Hepatic glucose production rises with the histological severity of metabolic dysfunction-associated steatohepatitis
Silvia Sabatini, Partho Sen, Fabrizia Carli, Samantha Pezzica, Chiara Rosso, Erminia Lembo, Ornella Verrastro, Ann K. Daly, Olivier Govaere, Simon Cockell, Tuulia Hyötyläinen, Geltrude Mingrone, Elisabetta Bugianesi, Quentin M. Anstee, Matej Orešič, Amalia Gastaldelli
Abstract
Metabolic dysfunction-associated steatotic liver disease (MASLD) and steatohepatitis (MASH) are associated with a high prevalence of type 2 diabetes (T2D). Individuals with MASLD exhibit insulin resistance (IR) and hyperglycemia, but it is unclear whether hepatic glucose production (HGP) is increased with MASLD severity. We evaluated HGP in a cohort of histologically characterized individuals with MASL/MASH using stable isotope infusion (6,6- 2 H 2 -glucose, U- 2 H 5 -glycerol) and liver-specific genome-scale metabolic models (GEMs). Tracer-measured HGP is increased with liver fibrosis and inflammation, but not steatosis, and is associated with lipolysis and IR. The GEM-derived gluconeogenesis is elevated due to high glucogenic/energy metabolite uptakes (lactate, glycerol, and free fatty acid [FFA]), and the expression of insulin action genes (IRS1, IRS2, and AKT2) is reduced in MASH with fibrosis F2–F4, with/without T2D, suggesting these as putative mechanisms for increased fasting HGP and hyperglycemia.
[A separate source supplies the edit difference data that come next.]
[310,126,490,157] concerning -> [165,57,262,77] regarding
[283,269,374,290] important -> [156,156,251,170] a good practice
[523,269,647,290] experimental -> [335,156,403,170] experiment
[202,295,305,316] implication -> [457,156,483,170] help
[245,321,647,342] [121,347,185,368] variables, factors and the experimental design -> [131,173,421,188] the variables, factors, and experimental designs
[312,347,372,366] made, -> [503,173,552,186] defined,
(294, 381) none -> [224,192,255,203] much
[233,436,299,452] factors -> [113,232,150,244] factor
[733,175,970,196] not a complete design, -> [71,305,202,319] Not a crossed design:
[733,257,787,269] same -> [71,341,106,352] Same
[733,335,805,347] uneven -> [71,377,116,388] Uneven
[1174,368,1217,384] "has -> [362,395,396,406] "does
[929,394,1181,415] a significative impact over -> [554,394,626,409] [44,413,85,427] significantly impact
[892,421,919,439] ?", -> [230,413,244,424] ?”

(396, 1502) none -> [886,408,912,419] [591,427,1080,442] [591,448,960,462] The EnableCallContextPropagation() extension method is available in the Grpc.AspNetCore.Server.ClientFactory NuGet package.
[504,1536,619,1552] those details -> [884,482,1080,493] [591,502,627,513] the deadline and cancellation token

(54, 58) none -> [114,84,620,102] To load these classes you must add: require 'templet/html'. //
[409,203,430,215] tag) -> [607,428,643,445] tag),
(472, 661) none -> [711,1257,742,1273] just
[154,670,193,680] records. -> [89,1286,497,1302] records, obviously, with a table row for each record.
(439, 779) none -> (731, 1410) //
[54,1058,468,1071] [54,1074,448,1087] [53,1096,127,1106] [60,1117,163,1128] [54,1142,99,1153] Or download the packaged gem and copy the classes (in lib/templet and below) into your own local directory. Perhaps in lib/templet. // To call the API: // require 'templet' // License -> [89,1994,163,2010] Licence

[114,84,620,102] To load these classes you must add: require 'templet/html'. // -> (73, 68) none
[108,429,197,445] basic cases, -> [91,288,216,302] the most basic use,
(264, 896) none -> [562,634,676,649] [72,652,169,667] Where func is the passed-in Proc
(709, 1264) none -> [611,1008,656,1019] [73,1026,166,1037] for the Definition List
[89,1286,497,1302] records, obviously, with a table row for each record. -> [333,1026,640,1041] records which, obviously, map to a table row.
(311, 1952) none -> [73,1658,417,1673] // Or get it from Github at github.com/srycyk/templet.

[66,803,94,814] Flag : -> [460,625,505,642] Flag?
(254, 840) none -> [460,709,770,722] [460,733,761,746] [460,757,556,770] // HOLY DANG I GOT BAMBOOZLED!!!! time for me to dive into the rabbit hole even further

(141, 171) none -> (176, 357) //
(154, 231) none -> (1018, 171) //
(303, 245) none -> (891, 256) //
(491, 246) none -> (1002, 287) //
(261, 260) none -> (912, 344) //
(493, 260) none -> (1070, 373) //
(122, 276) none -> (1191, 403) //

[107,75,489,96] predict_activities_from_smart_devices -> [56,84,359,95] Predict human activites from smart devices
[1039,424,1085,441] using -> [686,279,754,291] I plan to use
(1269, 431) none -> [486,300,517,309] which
In conclusion, elevated HGP, lipolysis, and IR help to explain the mechanisms for the increased risk of hyperglycemia and T2D in MASH. • Glucose production is higher in individuals with MASH compared to simple steatosis • Glucose production is higher with liver inflammation and fibrosis, not steatosis • Hepatic and adipose insulin resistance contribute to glucose production in MASH • The putative mechanism involves excess glucogenic/energy substrates to the liver Sabatini et al. demonstrate that glucose production is enhanced in individuals with MASH and is associated with hepatic fibrosis and inflammation. These findings reveal altered hepatic glucose metabolism, driven by hepatic and extrahepatic insulin resistance that contributes to the increased risk of hyperglycemia and T2D in individuals with MASH.